Prompt: Take from the entries below the stretch from the line with "text-decoration: underline ->" through the line with "text: 8 -> 2", and return it exactly, leaving the pictures out.
[Opening Material provided section]
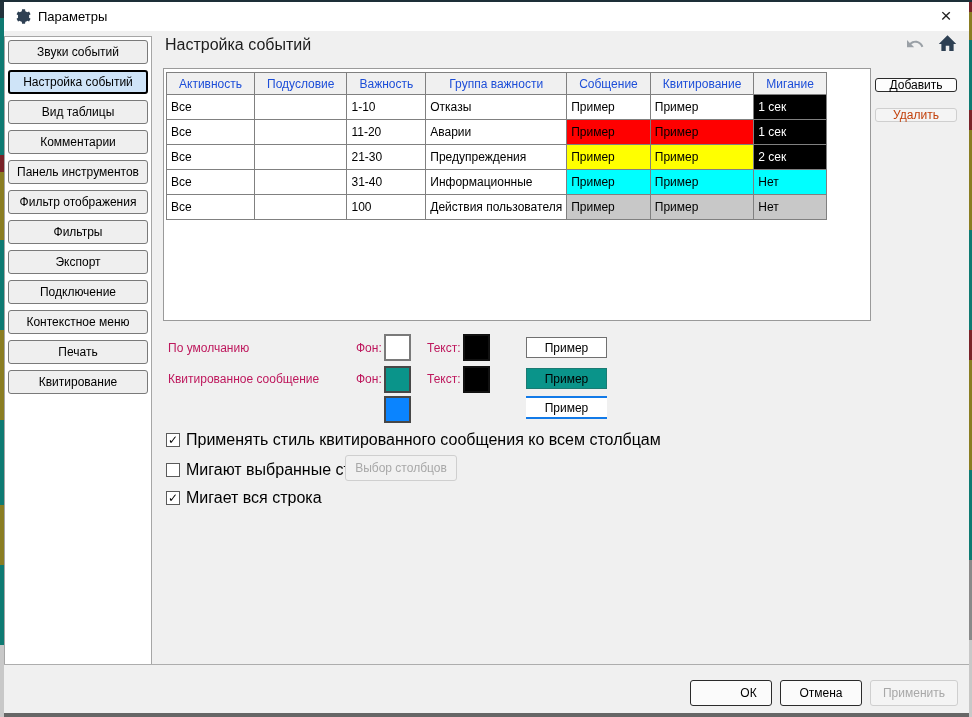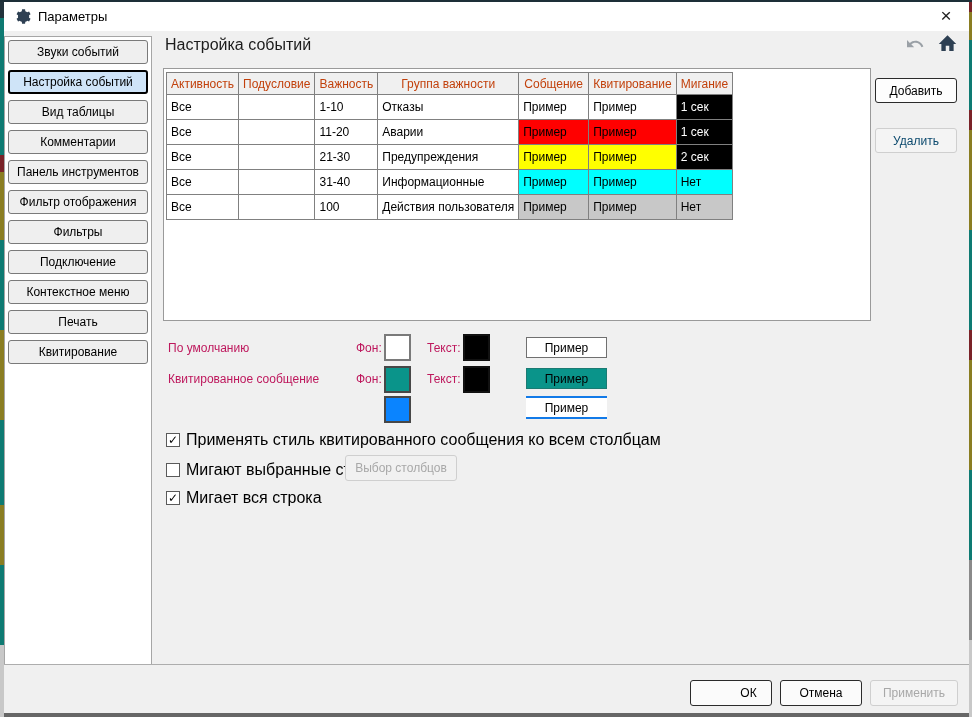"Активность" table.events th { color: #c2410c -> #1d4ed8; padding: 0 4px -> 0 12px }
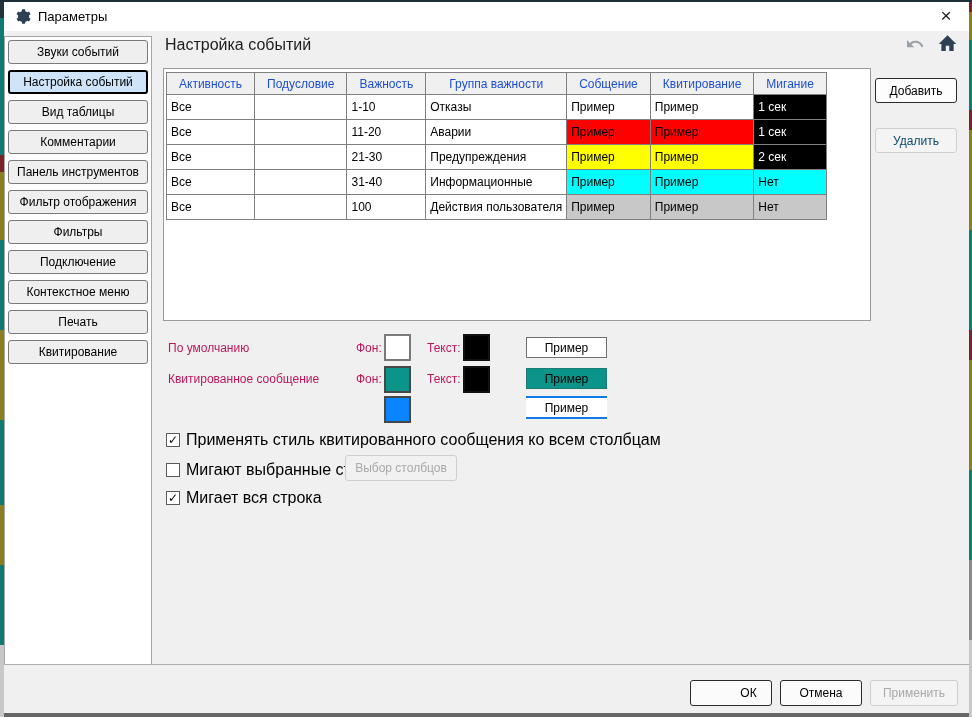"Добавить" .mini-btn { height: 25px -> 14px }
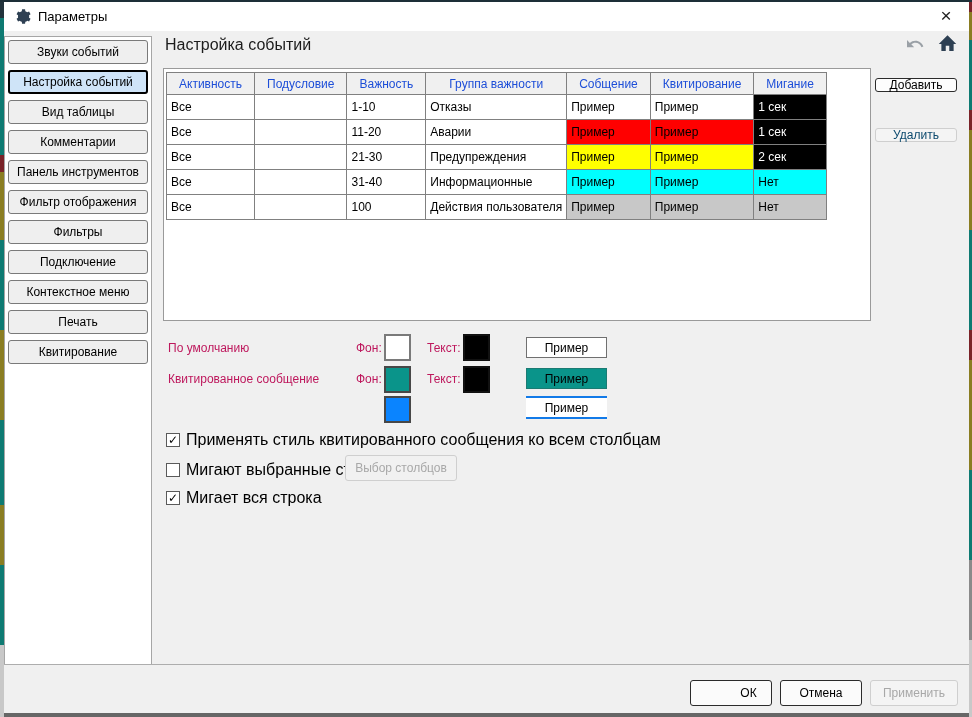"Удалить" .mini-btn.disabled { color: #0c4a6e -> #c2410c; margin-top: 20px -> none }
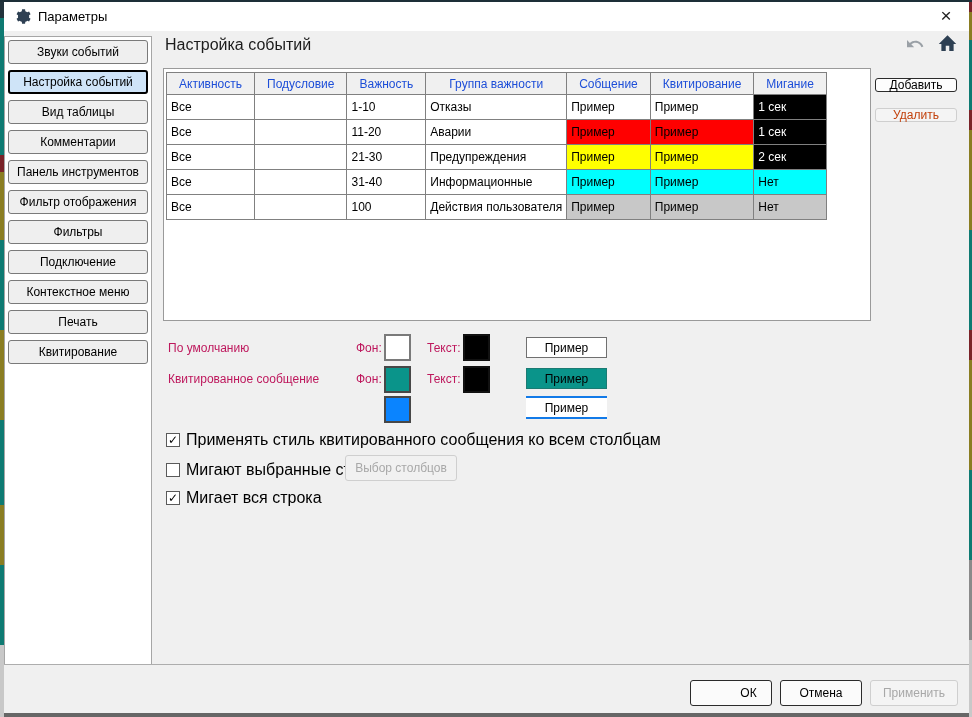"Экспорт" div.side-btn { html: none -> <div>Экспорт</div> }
[Closing Material provided section]
[Opening Material provided section]
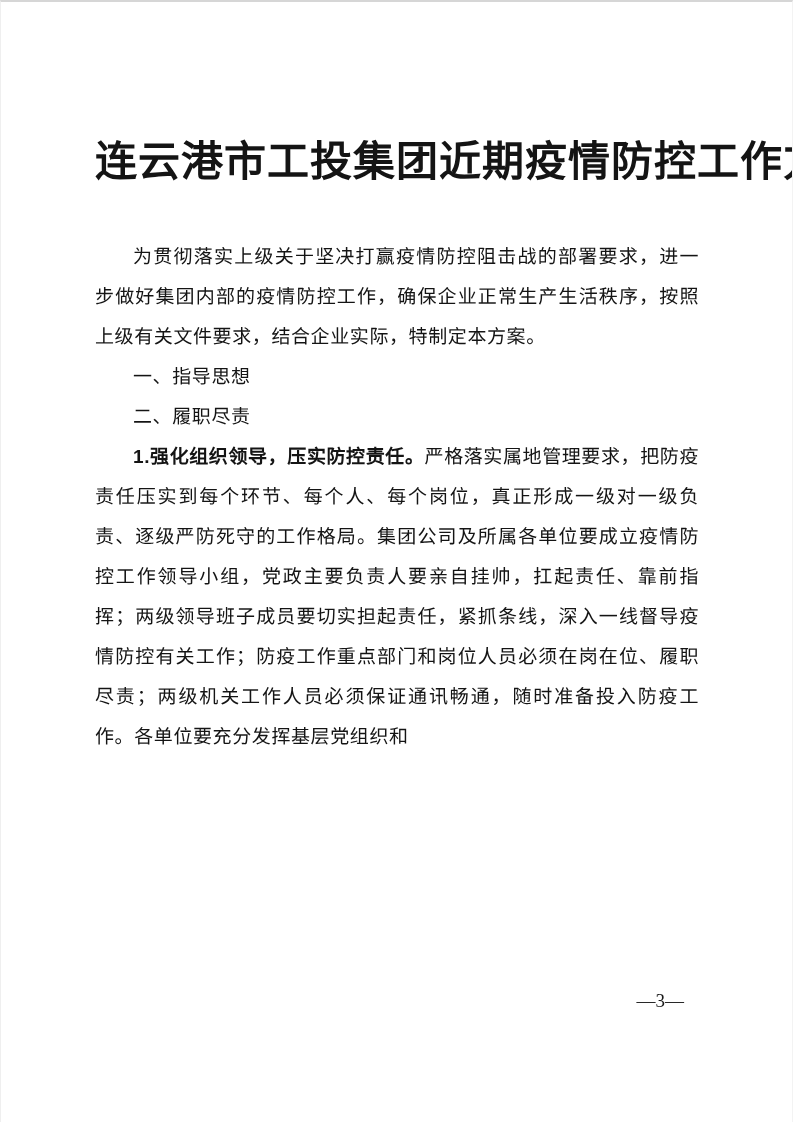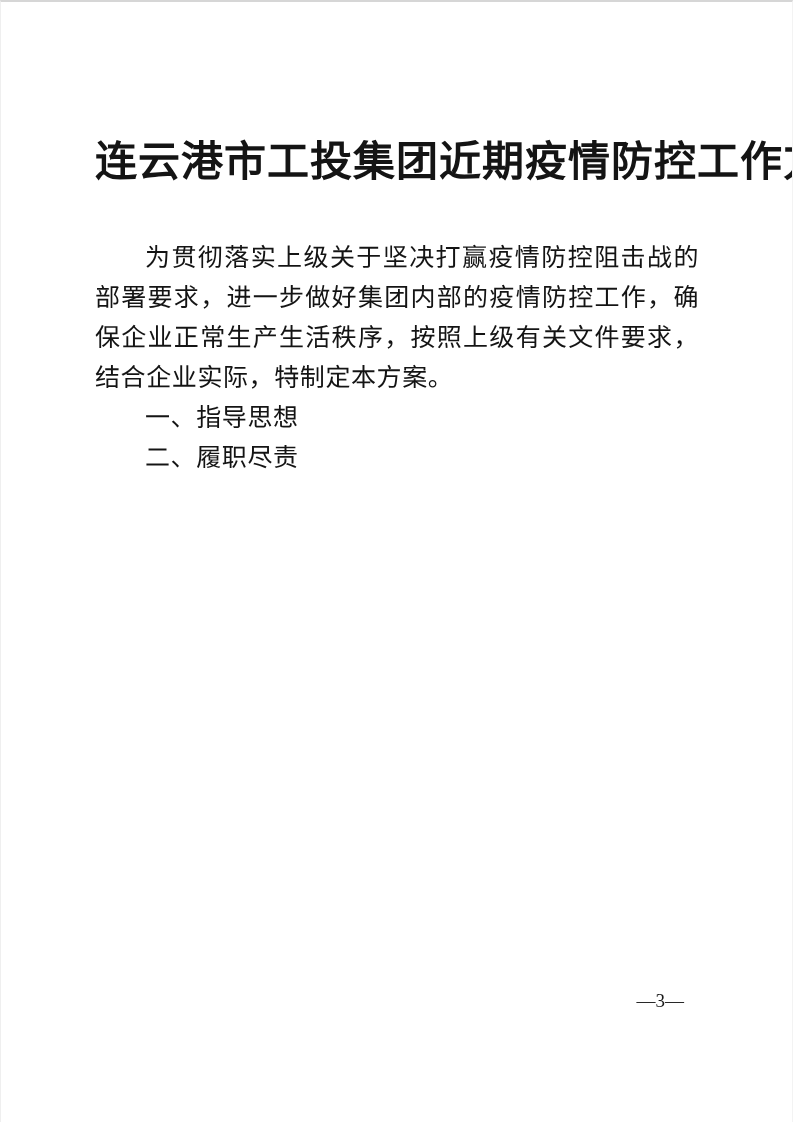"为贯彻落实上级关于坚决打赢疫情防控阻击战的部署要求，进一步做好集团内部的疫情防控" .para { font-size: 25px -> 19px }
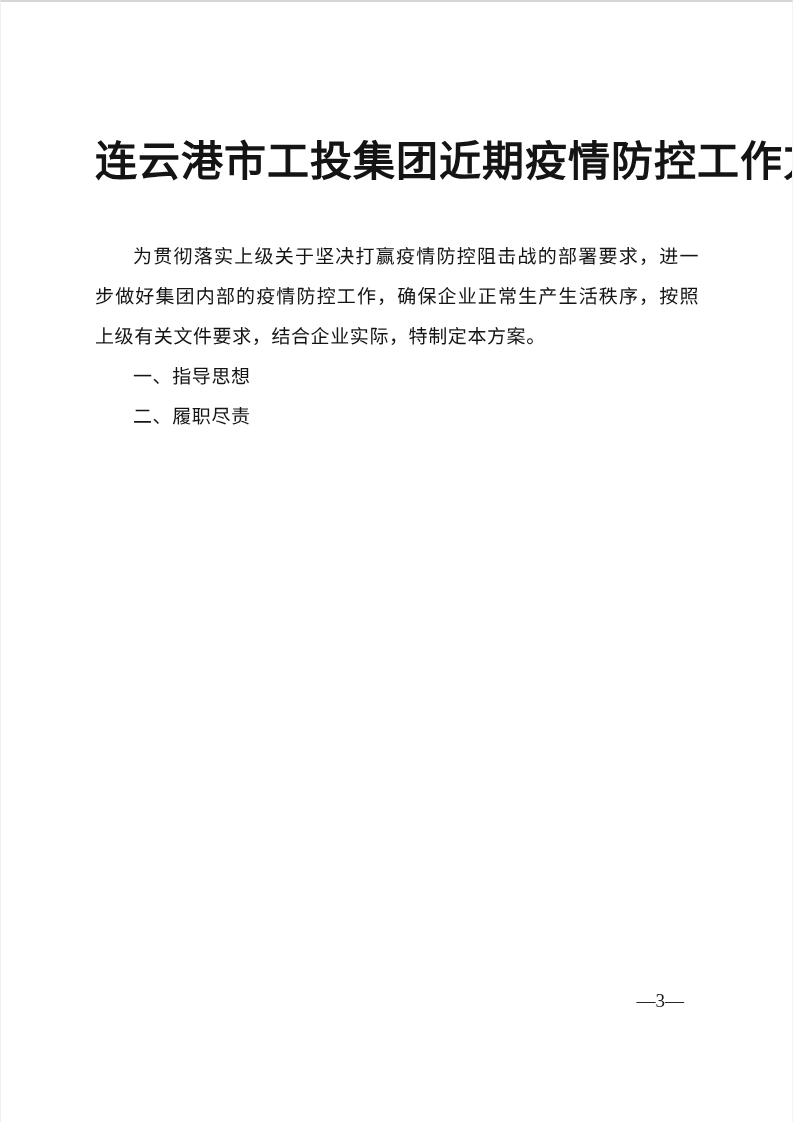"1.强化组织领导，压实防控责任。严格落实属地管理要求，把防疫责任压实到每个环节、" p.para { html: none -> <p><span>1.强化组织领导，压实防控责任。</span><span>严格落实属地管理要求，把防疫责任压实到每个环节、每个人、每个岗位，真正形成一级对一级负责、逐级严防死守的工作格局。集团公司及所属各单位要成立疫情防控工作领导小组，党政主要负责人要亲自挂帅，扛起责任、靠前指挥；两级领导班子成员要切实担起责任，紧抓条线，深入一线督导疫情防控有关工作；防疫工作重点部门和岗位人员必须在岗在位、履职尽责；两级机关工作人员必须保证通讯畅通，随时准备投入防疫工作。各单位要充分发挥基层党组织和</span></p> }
[Closing Material provided section]
[Opening Material provided section]
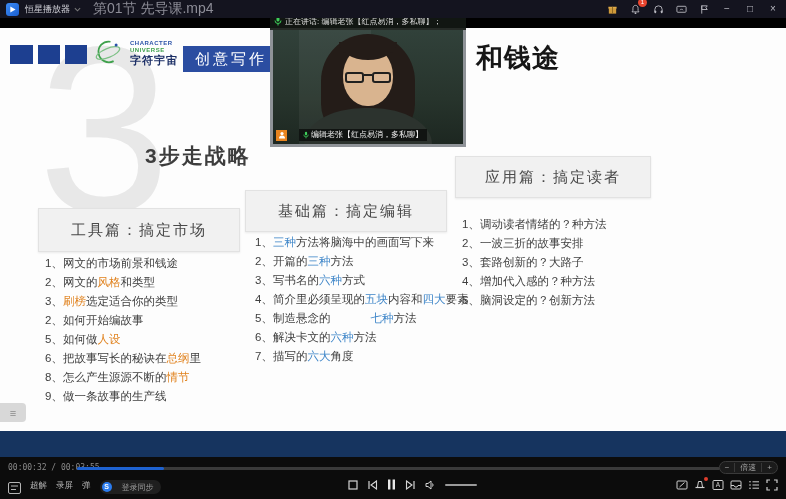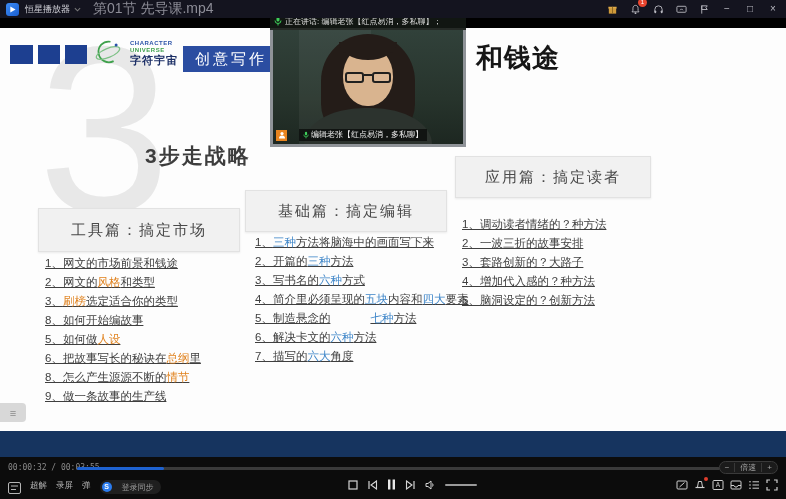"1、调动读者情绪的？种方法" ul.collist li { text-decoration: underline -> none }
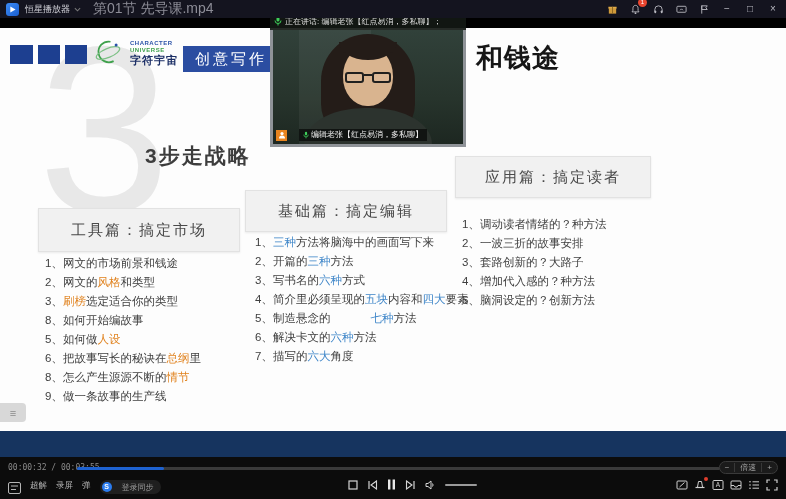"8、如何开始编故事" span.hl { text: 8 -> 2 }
[Closing Material provided section]
Exercise response:
"1、调动读者情绪的？种方法" ul.collist li { text-decoration: underline -> none }
"8、如何开始编故事" span.hl { text: 8 -> 2 }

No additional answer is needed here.